Perseguidos durante la guerra

Mientras la mayoría de españoles se levantaba en armas contra las tropas bonapartistas, el nuevo monarca solo encontraba apoyo en los afrancesados. El rey trataba de iniciar una reforma política y social encaminada a recortar el poder de la Iglesia y la nobleza a favor de la burguesía. El Estatuto de Bayona, promulgado en julio de 1808 y redactado por ilustres afrancesados, había puesto de relieve el alcance de aquellas transformaciones en ámbitos como la enseñanza, el derecho o la religión.

El escritor Leandro Fernández de Moratín fue uno de los afrancesados de mayor prestigio.
El escritor Leandro Fernández de Moratín fue uno de los afrancesados de mayor prestigio. (TERCEROS)

Así, se llevaron a cabo importantes medidas, como la igualdad contributiva o la desamortización de los bienes de conventos. Pero el propio curso de la guerra, la falta de fuentes financieras y el contrapoder simbolizado en la Junta Central (máximo órgano gubernativo de la España no ocupada) se erigieron en graves obstáculos para el desarrollo de las acciones reformistas. En este clima tan adverso, la situación de los partidarios de José I no fue fácil.

En las zonas ya liberadas de la ocupación gala, la Junta ordenó incautaciones y amplió el número de proscritos “ingratos a su legítimo soberano, traidores a la patria y, como tales, acreedores de toda la severidad de las leyes”. A ello se unió la vandálica actitud de los ciudadanos. Fueron muchos los casos de linchamiento de presuntos simpatizantes con la causa del invasor a cargo de sus propios convecinos.

En esta postura no dejaba de haber un importante componente social, puesto que, por lo general, en las pequeñas poblaciones el afrancesado pertenecía a la elite local de la villa (el médico, el boticario, el maestro…), mientras que el grueso de sus agresores nacía del pueblo llano.

Las Cortes de Cádiz

De modo paralelo al transcurso de la guerra tuvo lugar un hecho histórico tan solo comprensible por el excepcional contexto que atravesaba el país. Debilitado el poder de la Junta Central tras una serie de derrotas militares, este órgano de gobierno, refugiado en Cádiz, dio paso a una regencia colectiva. En aquella ciudad, foco de liberales antibonapartistas, se produjo en 1810 una reunión a Cortes.

Su situación no hizo más que empeorar a lo largo de 1813, a medida que se hacía patente el fin de la soberanía de José Bonaparte.
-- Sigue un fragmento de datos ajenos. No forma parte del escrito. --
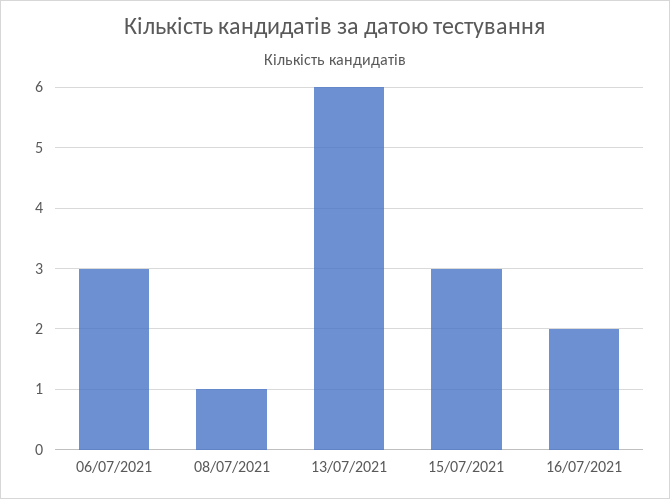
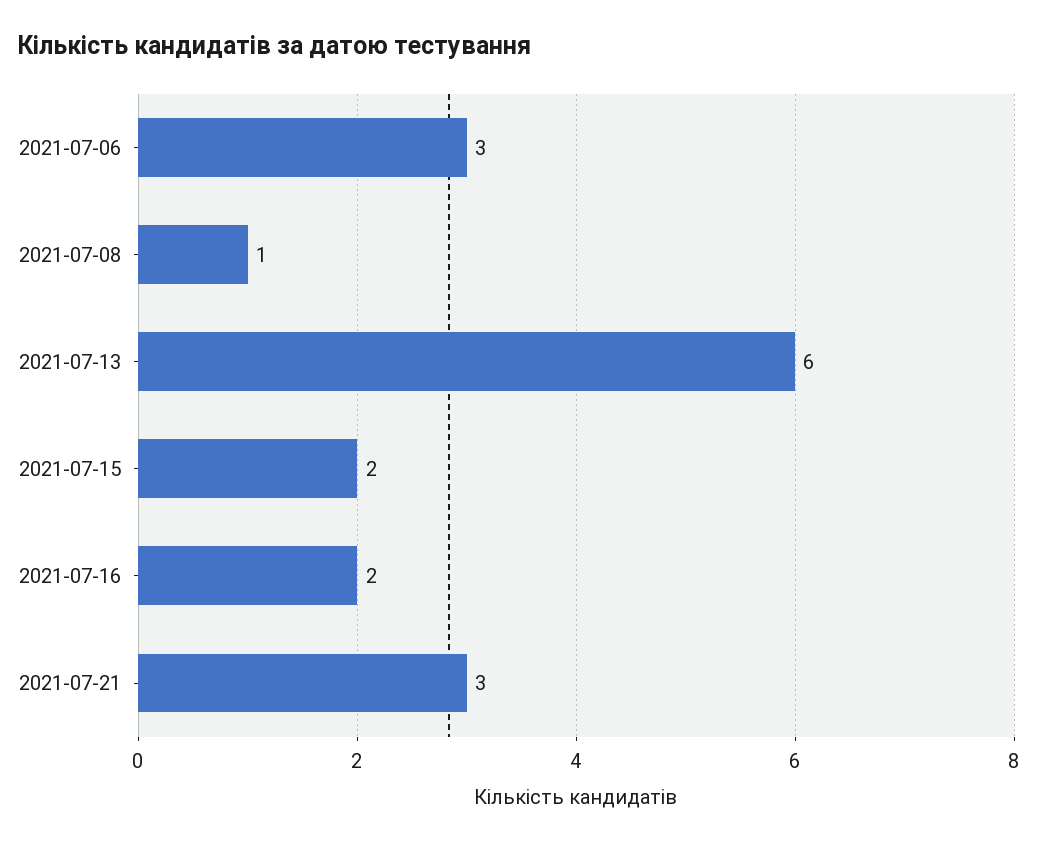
15/07/2021: 3 -> 2
2021-07-21: none -> 3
Dos años más tarde sus diputados promulgaban una constitución de marcado talante liberal, con reformas de carácter más avanzado que las propuestas por José Bonaparte, en la que se reconocía a Fernando VII como rey de España. Pero no como rey absoluto, sino como monarca constitucional. Precisamente, el retorno de este a España acabaría con tal sueño.

Por su “colaboración con el enemigo”, los afrancesados fueron en su mayor parte incapacitados para desempeñar cargos públicos durante las Cortes de Cádiz. Su situación no hizo más que empeorar a lo largo de 1813, a medida que se hacía patente el fin de la soberanía de José Bonaparte. El monarca ofreció una salida digna para aquellos que aún no habían sido detenidos y con cuyo favor había contado.

Para ello organizó caravanas enteras con destino a la frontera francesa. Tras la batalla de Vitoria, que puso el final definitivo a la aventura napoleónica en España, la expedición de fugitivos que cruzaron el Bidasoa constaba de unos doce mil componentes.

Cae el rey José I

La vida de los afrancesados se complicó terriblemente a la caída del régimen josefino. La reacción popular fue terrible: venganzas, linchamientos, denuncias… La represión oficial, al menos, conseguía que se respetase la integridad física de los implicados, que solo podían defenderse mediante pliegos y pliegos de descargo redactados con el fin de librarse del estigma de su colaboracionismo.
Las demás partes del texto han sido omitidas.